They look black..Some look dark brown in the light. I have seen videos on youtube of Chocolates born brown. But sometimes I guess they change colour. Hopefully they do XD


----------



## Pawzk9 (Jan 3, 2011)

Is it just the lighting, or are a few of the pups chocolate? The two top puppies in the puppy pile picture. The two nose to nose?


----------



## JulieK1967 (May 29, 2011)

OMG! They're soooooo cute!!


----------



## Pawzk9 (Jan 3, 2011)

CocoAndMarley said:


> They look black..Some look dark brown in the light. I have seen videos on youtube of Chocolates born brown. But sometimes I guess they change colour. Hopefully they do XD


The first time I had a red (same as chocolate, different bred) I was like "what color is that" as it looked like a slightly dingy shade of black. You should be able to tell by nose pigment. If their noses are black they are black. If they are dark brown they are chocolate.


----------



## CocoAndMarley (Aug 17, 2011)

There is no light in the kitchen only the light from outside. The two pups on my legs were beside the window so it could be the light. 

Looking at them against Coco they look pure black but some of them are a little lighter.


----------



## Labmom4 (Feb 1, 2011)

I cant stand it! They're so CUTE! 

They look all black to me. Could just be the lighting. Chocolates are the same color when they're born that they are later. When blacks blow their coats or lose hair, the loose hair can look brownish, but I think it's the lighting.


----------



## Abbylynn (Jul 7, 2011)

Absolutely adorable little things! They look much bigger on the scale now. That is where I see the difference. I also see a touch of brown to a couple of them. Good job with them!  It brings back memories when I see the little colored strings! Awwwwe! My Rough Collie had 13 pups in one litter in 1972 and I was 15 years old. I learned quite young too......I was called away from a dinner in a restaurant with my first boyfriend to have to come home because my dog was having pups! I never did get my dinner! LOL! I too had to be up all night and day! And the feeding by hand due to so many pups to feed.......for weeks! LOL! Keep up the good work!


----------



## CocoAndMarley (Aug 17, 2011)

They are pretty cute! But sooo loud! I have to go get more twine. I need 3 more colours.


----------



## alphadoginthehouse (Jun 7, 2008)

CocoAndMarley said:


> They are pretty cute! But sooo loud! I have to go get more twine. I need 3 more colours.

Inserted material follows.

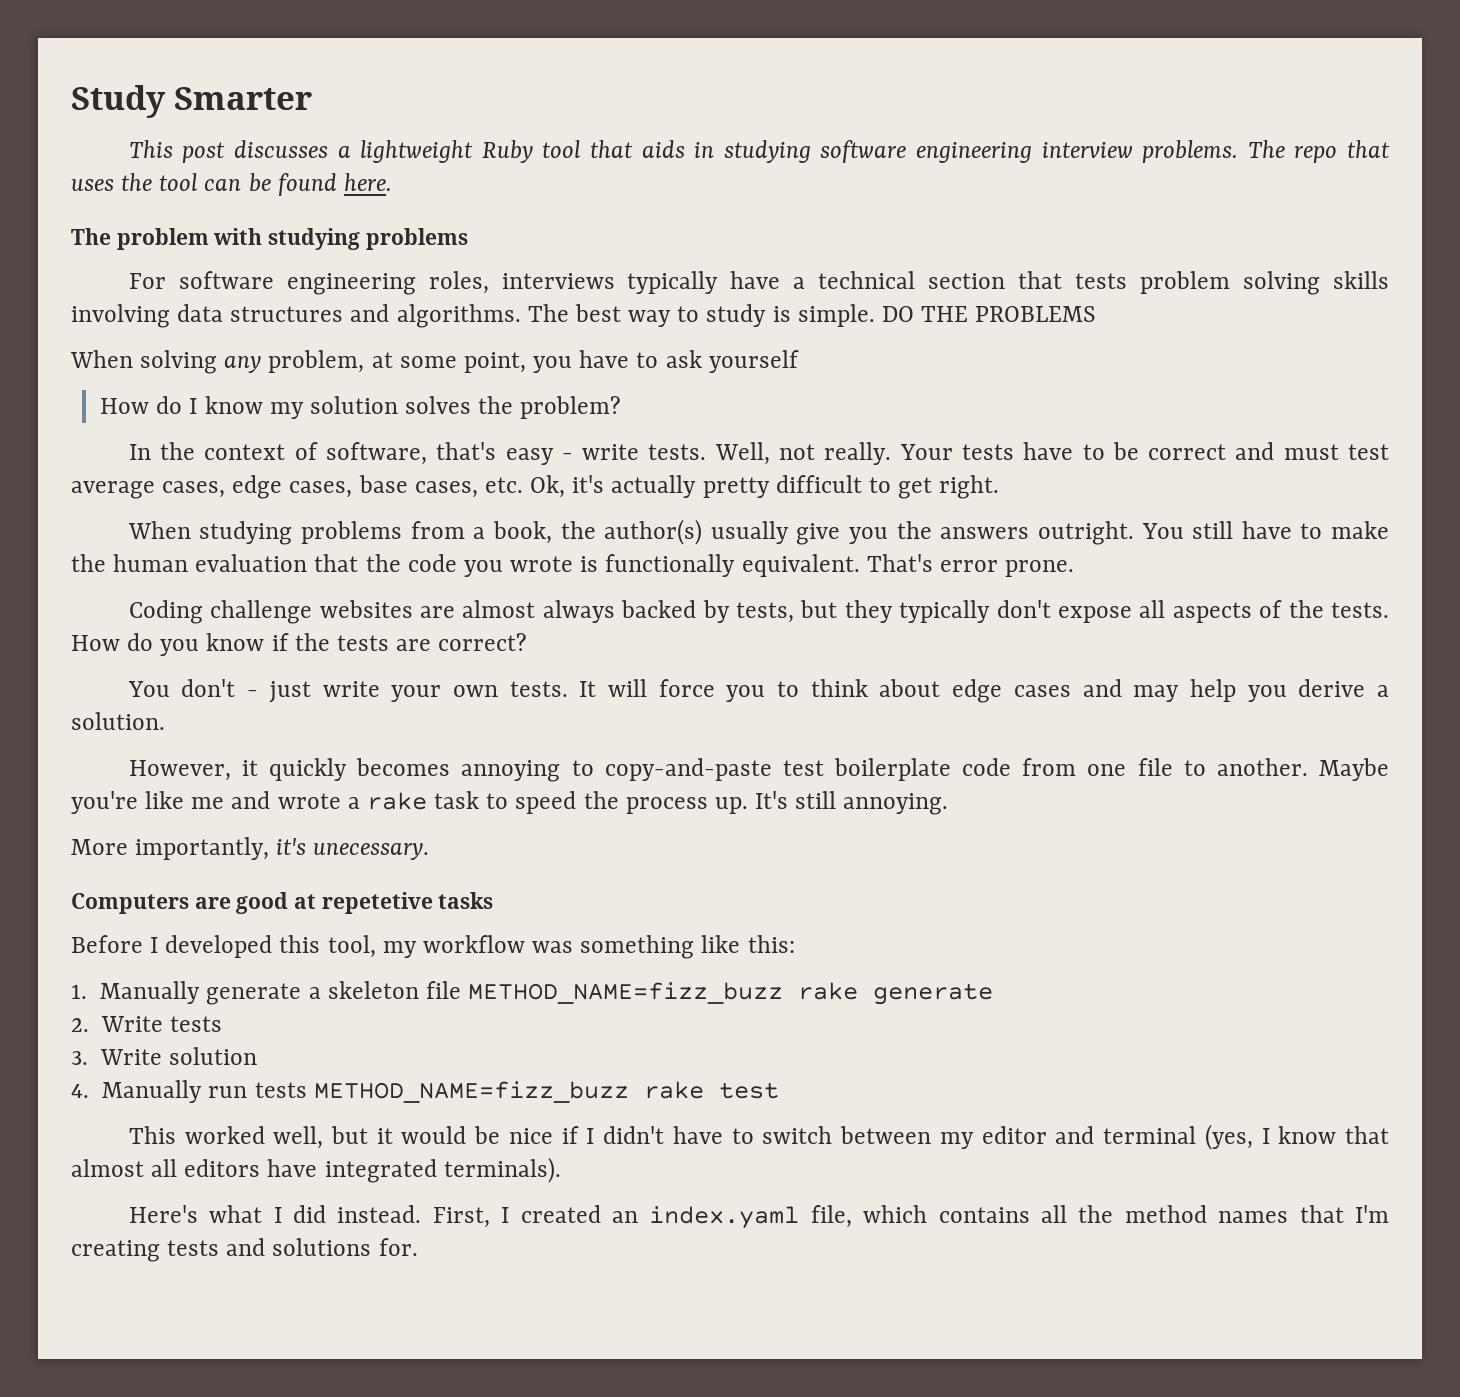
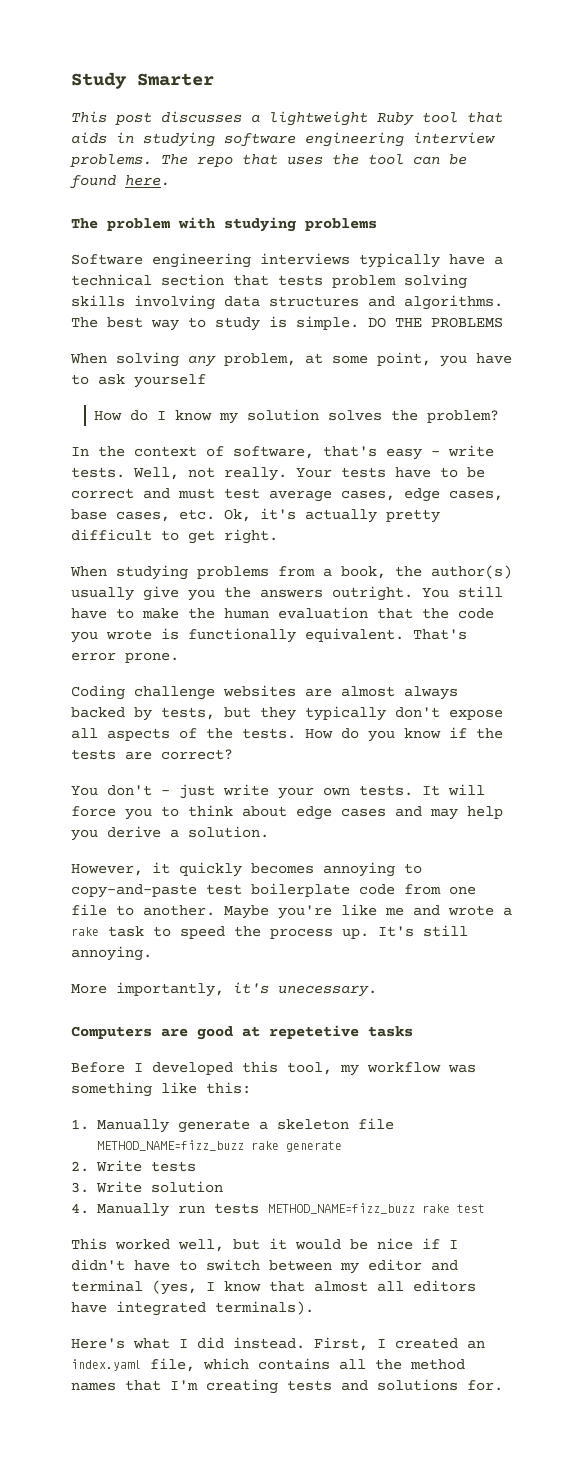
[128,271,489,295] For software engineering roles, -> [71,253,251,268] Software engineering

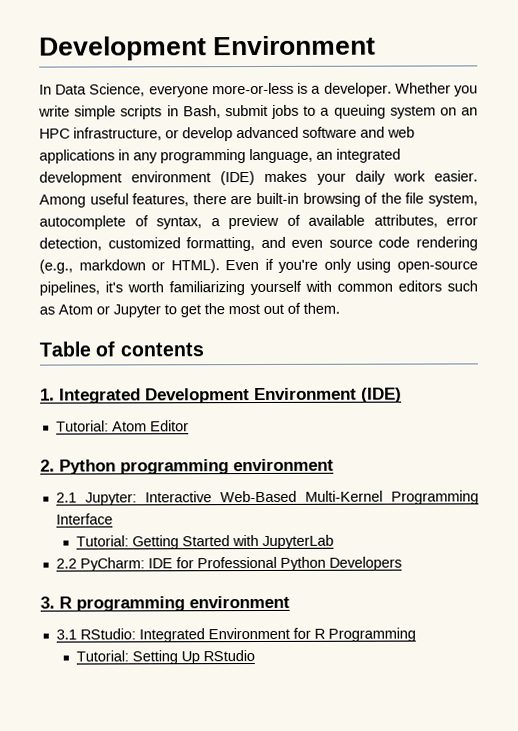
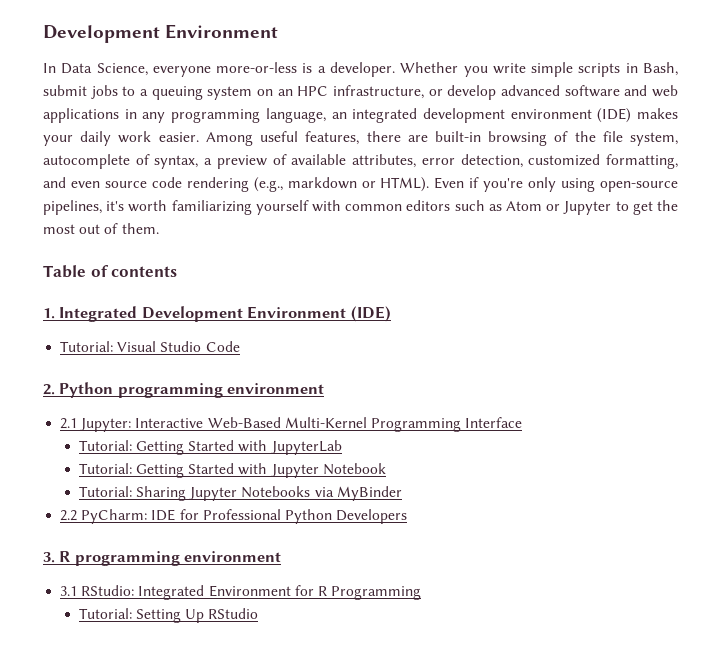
[111,420,189,432] Atom Editor -> [117,341,240,352] Visual Studio Code
(334, 541) none -> [78,463,386,478] [78,486,402,501] // Tutorial: Getting Started with Jupyter Notebook // Tutorial: Sharing Jupyter Notebooks via MyBinder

Just use two colors on some. Pink/Green, etc. That way you don't have to spend any money! They are too cute! Good Job!


----------



## +two (Jul 12, 2011)

I also think its just the lighting...

it doesn't matter, because they are too cute for words. Thanks for posting pictures!


----------



## BellaPup (Jul 7, 2007)

*O-M-G!!! * I LOVE da puppies!!!!! 

I didn't have the opportunity to comment on any of the other threads (there were already a kazillion pages before I got there). It's been like a puppy soap opera (and I came in way late)! 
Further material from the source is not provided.